ОНО вернулось. Нет сомнений. Я делаю вид, что жду, но сердце подсказывает: ОНО вернулось. Не уверен, что готов к этому. Мы уже не мальчики. Это существенно.

Прошлой ночью я был на взводе, меня обуяло неистовство. Этот проклятый город будто покрыт толстой коркой льда. Солнце восходит каждое утро, а растопить его не в состоянии.

Я вкалывал как заведенный — часов до трех утра. Перо летало по бумаге. Я торопился закончить. Да, я забыл про то, как одиннадцатилетним столкнулся с этой птицей-монстром. Ничего не подозревавший отец вернул это неприятное воспоминание. И забыть его… уже нельзя. Нельзя… Это был его последний подарок. Данайский дар, но какова его ценность!..

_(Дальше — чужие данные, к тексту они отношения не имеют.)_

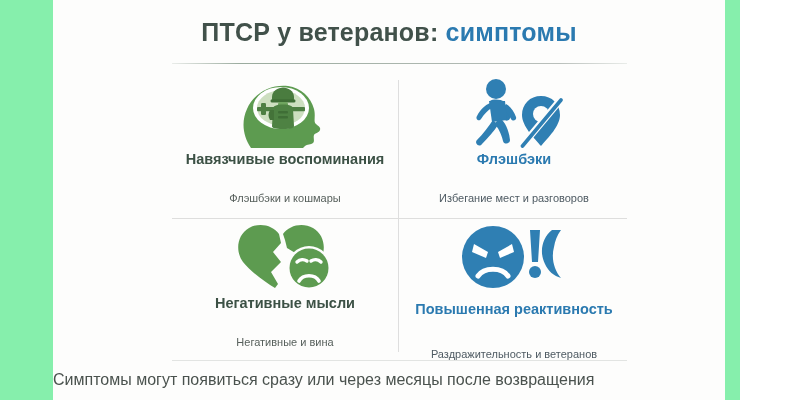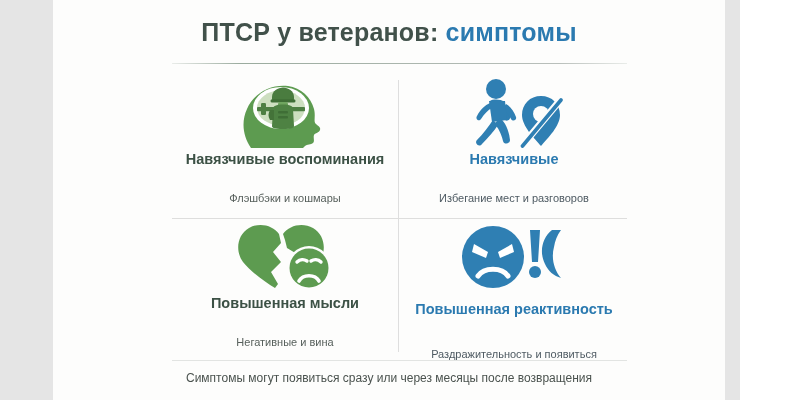--- a/index.html
+++ b/index.html
@@ -17,7 +17,7 @@
     position: relative;
     width: 740px;
     height: 400px;
-    background: #e5e5e5;
+    background: #86efac;
   }
   .panel {
     position: absolute;

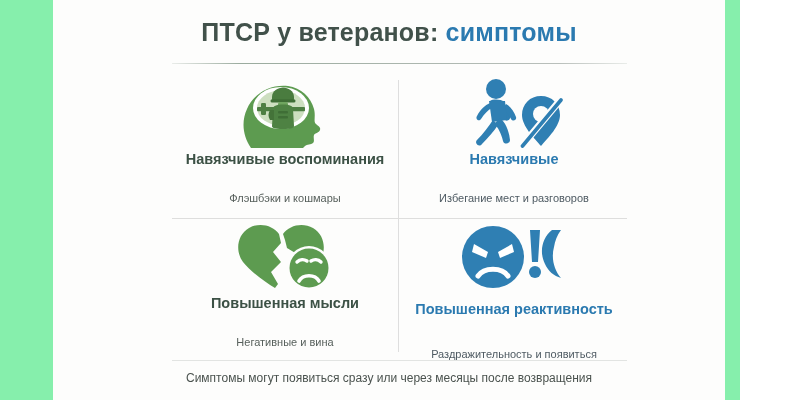--- a/index.html
+++ b/index.html
@@ -209,7 +209,7 @@
           <line x1="60.5" y1="68" x2="99" y2="22" stroke="#2f7fb3" stroke-width="3.6" stroke-linecap="round"></line>
         </svg>
       </div>
-      <div class="cell-title blue-text">Навязчивые</div>
+      <div class="cell-title blue-text">Флэшбэки</div>
       <div class="cell-sub blue-sub">Избегание мест и разговоров</div>
     </div>
 

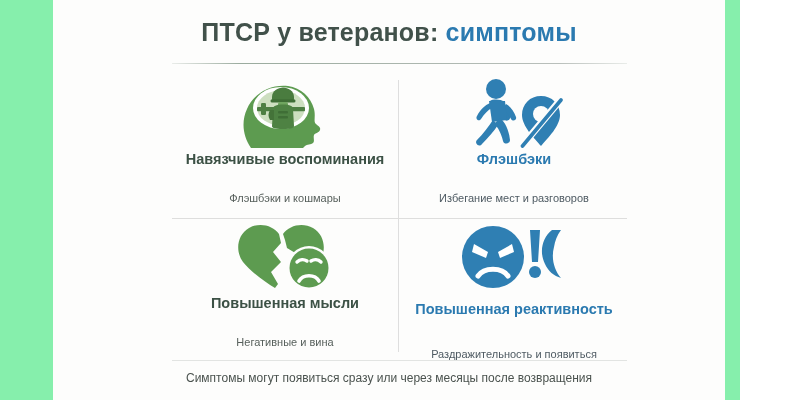--- a/index.html
+++ b/index.html
@@ -232,7 +232,7 @@
           <path d="M68 57 C72 50 84 50 88 57" stroke="#ffffff" stroke-width="3.6" fill="none" stroke-linecap="round"></path>
         </svg>
       </div>
-      <div class="cell-title green-text">Повышенная мысли</div>
+      <div class="cell-title green-text">Негативные мысли</div>
       <div class="cell-sub">Негативные и вина</div>
     </div>
 

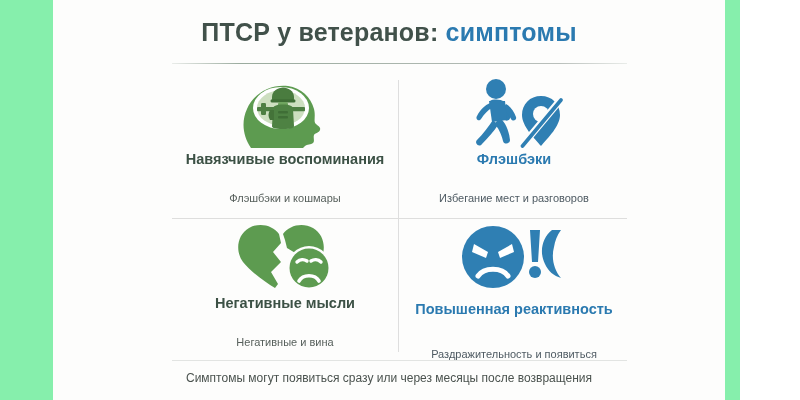--- a/index.html
+++ b/index.html
@@ -255,7 +255,7 @@
         </svg>
       </div>
       <div class="cell-title blue-text">Повышенная реактивность</div>
-      <div class="cell-sub blue-sub">Раздражительность и появиться</div>
+      <div class="cell-sub blue-sub">Раздражительность и ветеранов</div>
     </div>
   </div>
 

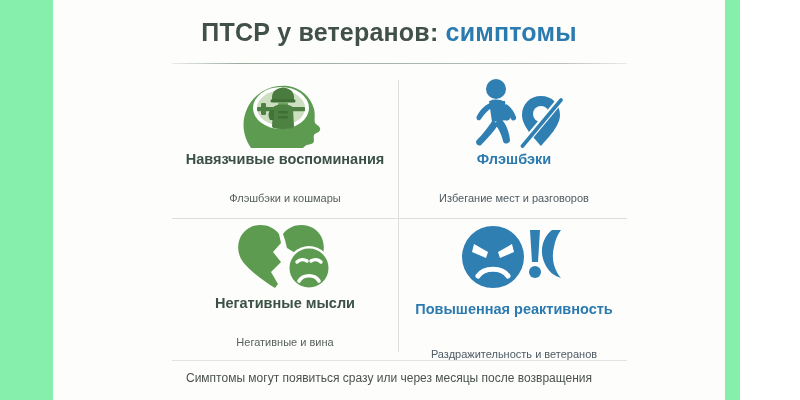--- a/index.html
+++ b/index.html
@@ -126,8 +126,7 @@
     left: 53px;
     top: 371px;
     width: 672px;
-    text-align: center;
-    font-size: 12px;
+    font-size: 16px;
     color: #4a524e;
     white-space: nowrap;
   }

Я заснул за раскрытой тетрадью; ручка выпала из руки и лежала рядом. Проснувшись, я обнаружил, что спал в самой неудобной позе; все тело затекло, спина болела. Но я ощущал внутреннюю свободу, какую-то легкость в душе… Я освободился от этого кошмара, предав его бумаге.

…А еще я обнаружил, что был ночью не один.

От двери в библиотеку (запертой — я всегда автоматически ее запираю) вели едва заметные следы высохшей грязи — к столу, за которым я заснул.

Только в одну сторону.

Ночной гость оставил след и исчез.

А к моей лампе был привязан шарик. Обычный, наполненный гелием. Он висел, освещенный лучиками солнца, пробивавшимися сквозь высокое окно библиотеки.

На шарике было… мое лицо. Без глаз: из пустых глазниц стекали струйки крови. Мой рот — нарисованный — исказил безмолвный крик.

И я действительно закричал от ужаса, и мой крик отразился гулким эхом от стен библиотеки, рассыпавшись по стеллажам и полкам.